Corporate Personality in UK Law

Leading Cases
  • Prest v Petrodel Resources Ltd
    • Supreme Court
    • 12 Junho 2013

    It is that the court may disregard the corporate veil if there is a legal right against the person in control of it which exists independently of the company's involvement, and a company is interposed so that the separate legal personality of the company will defeat the right or frustrate its enforcement.

    These considerations reflect the broader principle that the corporate veil may be pierced only to prevent the abuse of corporate legal personality. It may be an abuse of the separate legal personality of a company to use it to evade the law or to frustrate its enforcement. It is not an abuse to cause a legal liability to be incurred by the company in the first place. It is not an abuse to rely upon the fact (if it is a fact) that a liability is not the controller's because it is the company's.

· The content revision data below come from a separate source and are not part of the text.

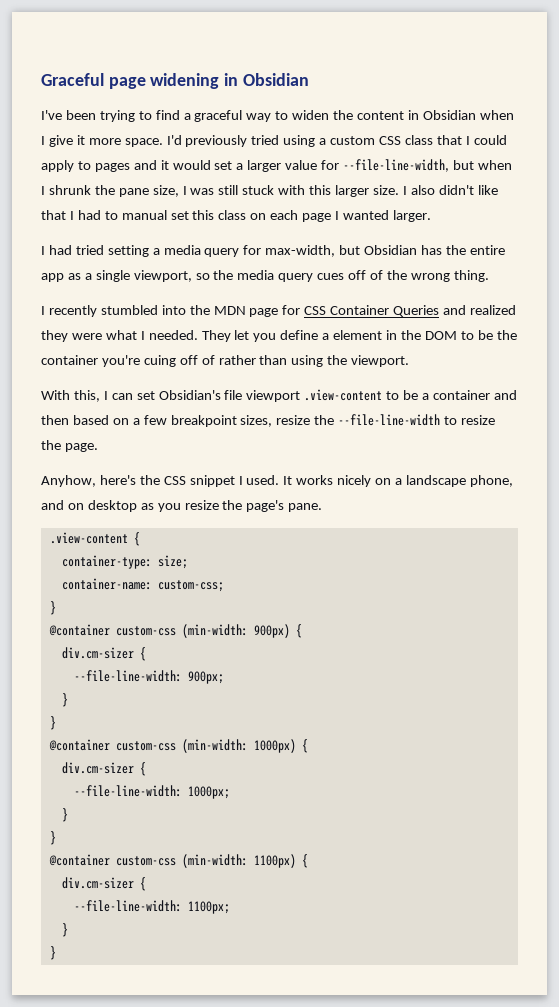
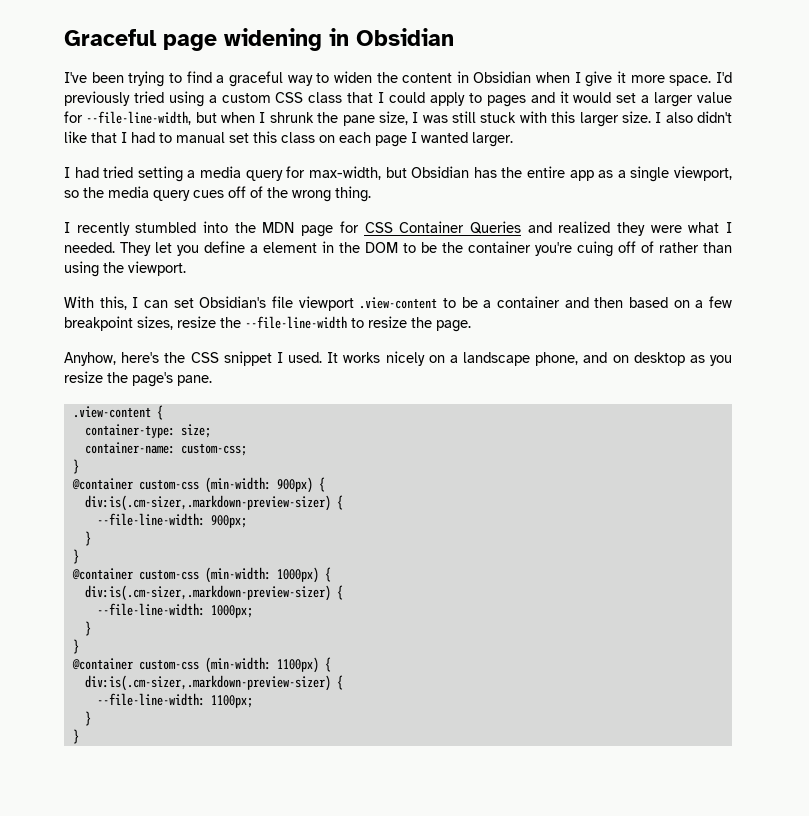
  @container custom-css (min-width: 900px) {
- div.cm-sizer {
+ div:is(.cm-sizer,.markdown-preview-sizer) {
  @container custom-css (min-width: 1000px) {
- div.cm-sizer {
+ div:is(.cm-sizer,.markdown-preview-sizer) {
  @container custom-css (min-width: 1100px) {
- div.cm-sizer {
+ div:is(.cm-sizer,.markdown-preview-sizer) {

    I conclude that there is a limited principle of English law which applies when a person is under an existing legal obligation or liability or subject to an existing legal restriction which he deliberately evades or whose enforcement he deliberately frustrates by interposing a company under his control.

  • Tesco Supermarkets Ltd v Nattrass
    • House of Lords
    • 31 Março 1971

    A corporation has none of these: it must act through living persons, though not always one or the same person. Then the person who acts is not speaking or acting for the company. He is acting as the company and his mind which directs his acts is the mind of the company. He is an embodiment of the company or, one could say, he hears and speaks through the persona of the company, within his appropriate sphere, and his mind is the mind of the company.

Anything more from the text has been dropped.